Like a man to whom time was plentiful, and numerous resources still available, he set his gun neatly in the rack in the porch and hung his cap on its peg. It seemed to be that obvious and commonplace act, the hanging of the old tweed cap on brass peg in the oak panelling of the porch, that deranged his mind so that abruptly it became reluctant or even unable to accept that he was now at home, in his own house, amidst carpets, pictures, and furniture all familiar in themselves and in their tidiness. He saw all these, just as he heard the Scottish dance music from the living-room, and felt the warmth after the chilly evening; yet it was as if, after his long vigil under the cypress tree, he had at last entered the cone-gatherers’ hut. Hesitating there in the hallway, he felt himself breaking apart: doomed and resigned he was in the house; still yearning after hope, he was in that miserable hut.
He allowed himself no such gestures as putting hand to brow or closing his eyes. Why should he no longer simulate pleasure at being home?
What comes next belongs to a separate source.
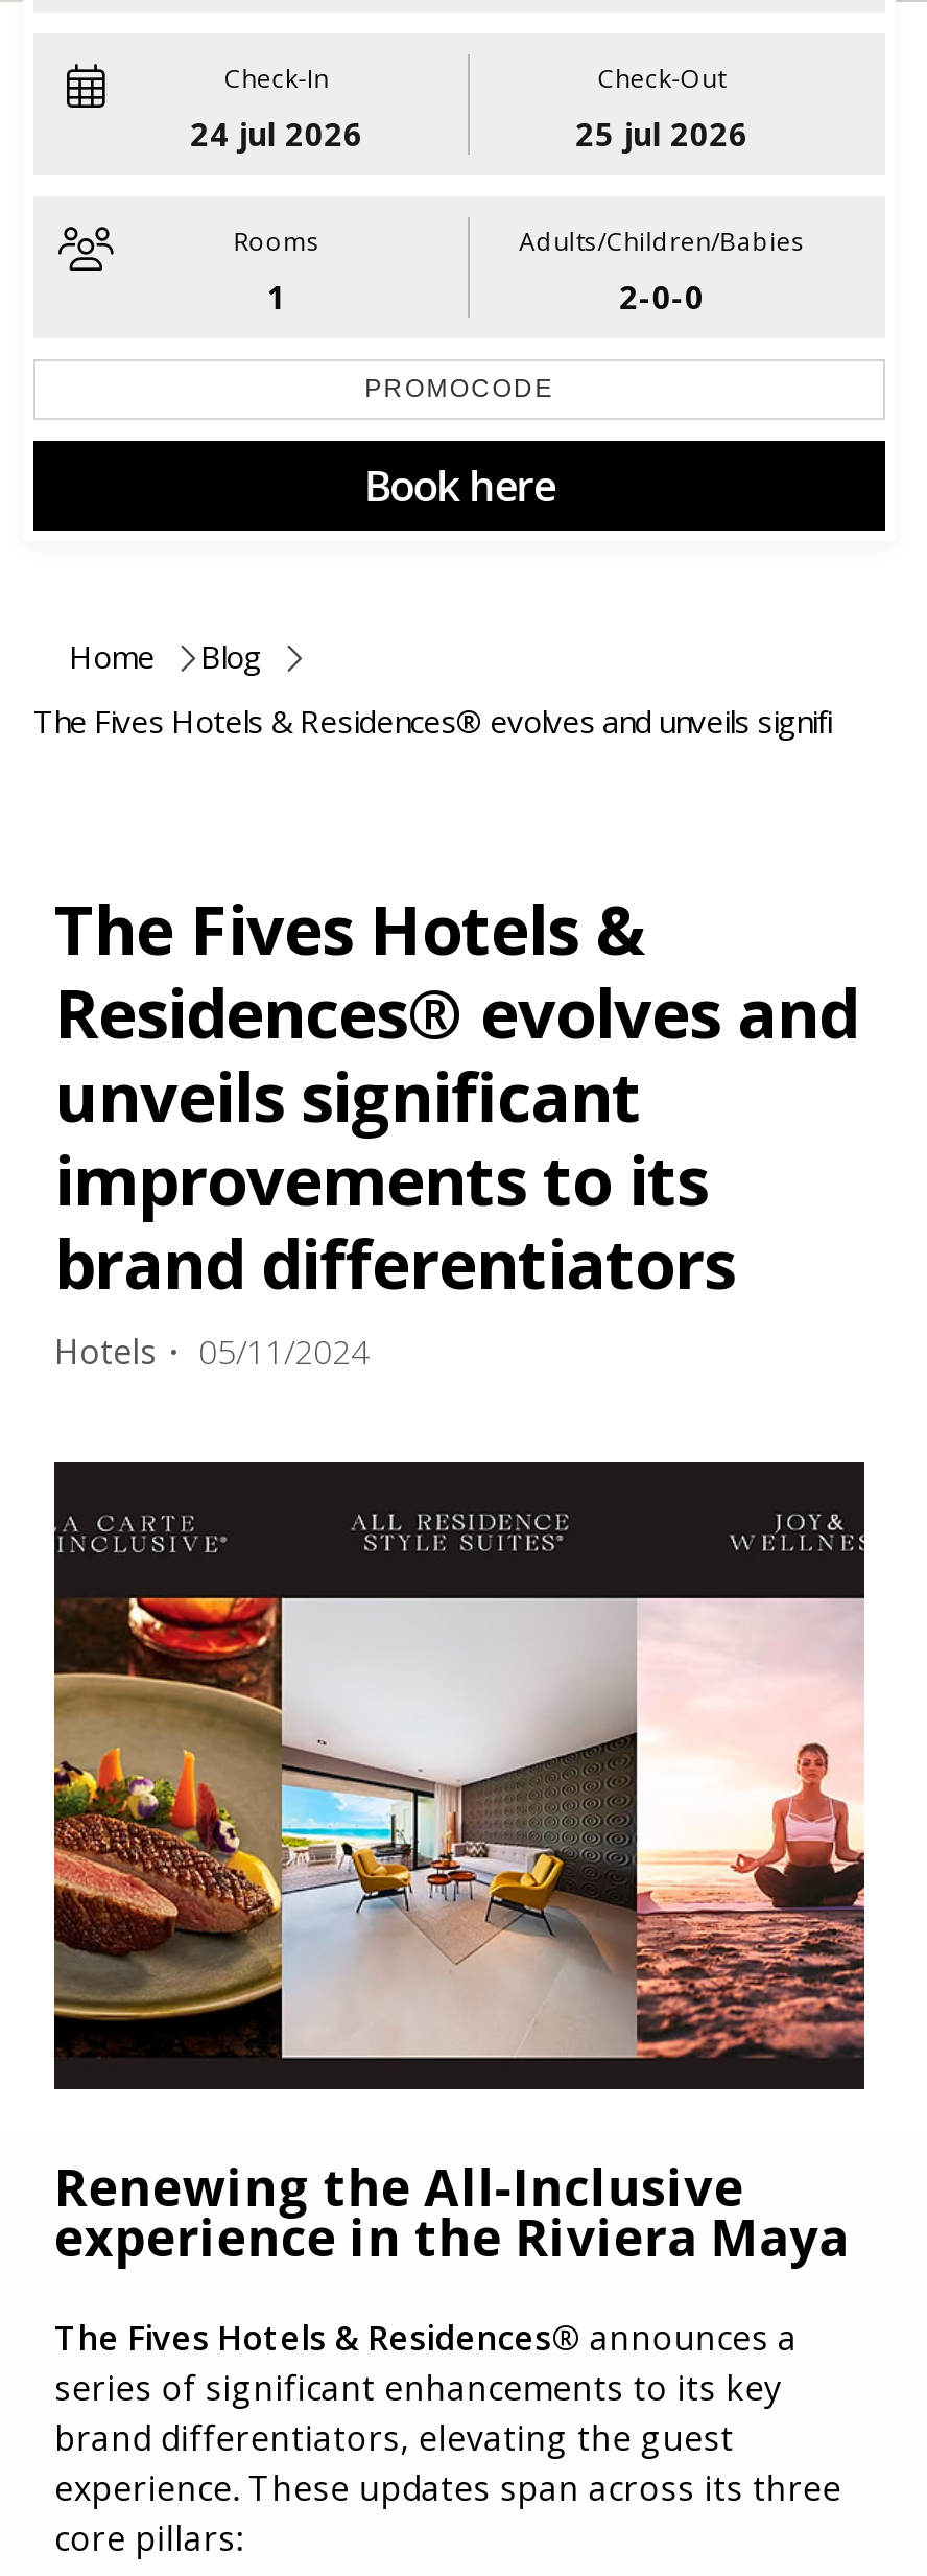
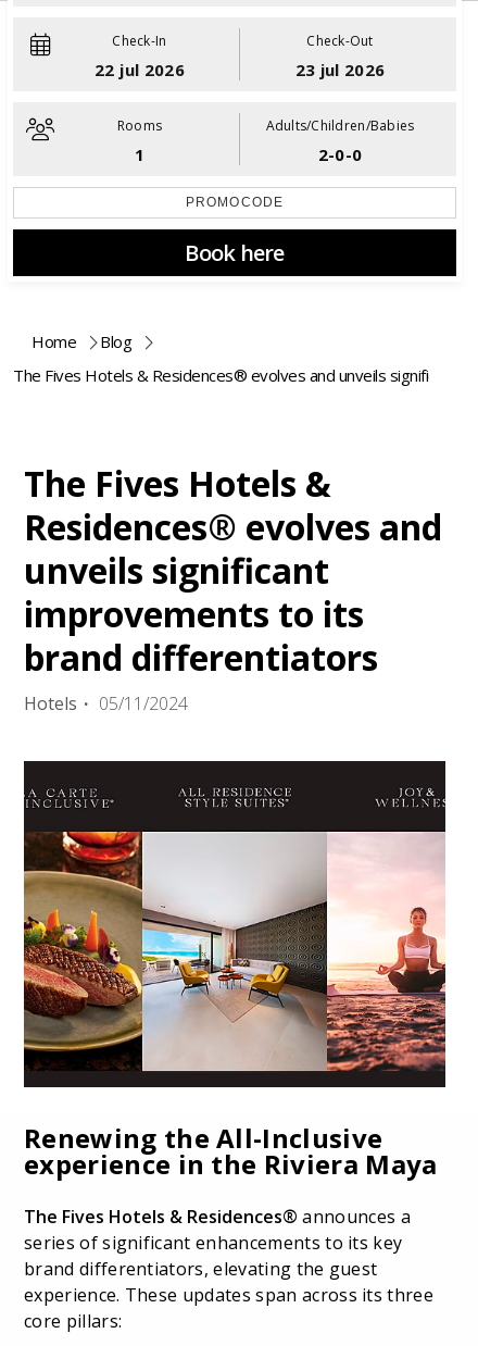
[190,113,363,155] 24 jul 2026 -> [95,59,184,80] 22 jul 2026
[576,113,748,155] 25 jul 2026 -> [295,59,385,80] 23 jul 2026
What salvation was he seeking in this hut under the cypress?
‘Is that you, John?’ called his mother-in-law sharply from the living-room.
‘Aye, it’s me,’ he answered, and went in.
She was seated knitting beside the wireless set. The door to Peggy’s bedroom was wide open to let her too listen to the cheerful music.
Mrs Lochie was a stout white-haired woman, with an expression of dour resoluteness that she wore always, whether peeling potatoes or feeding hens or as at present knitting a white bedjacket. It was her intimation that never would she allow her daughter’s misfortune to conquer her, but that also never would she forgive whoever was responsible for that misfortune. Even in sleep her features did not relax, as if God too was a suspect, not to be trusted.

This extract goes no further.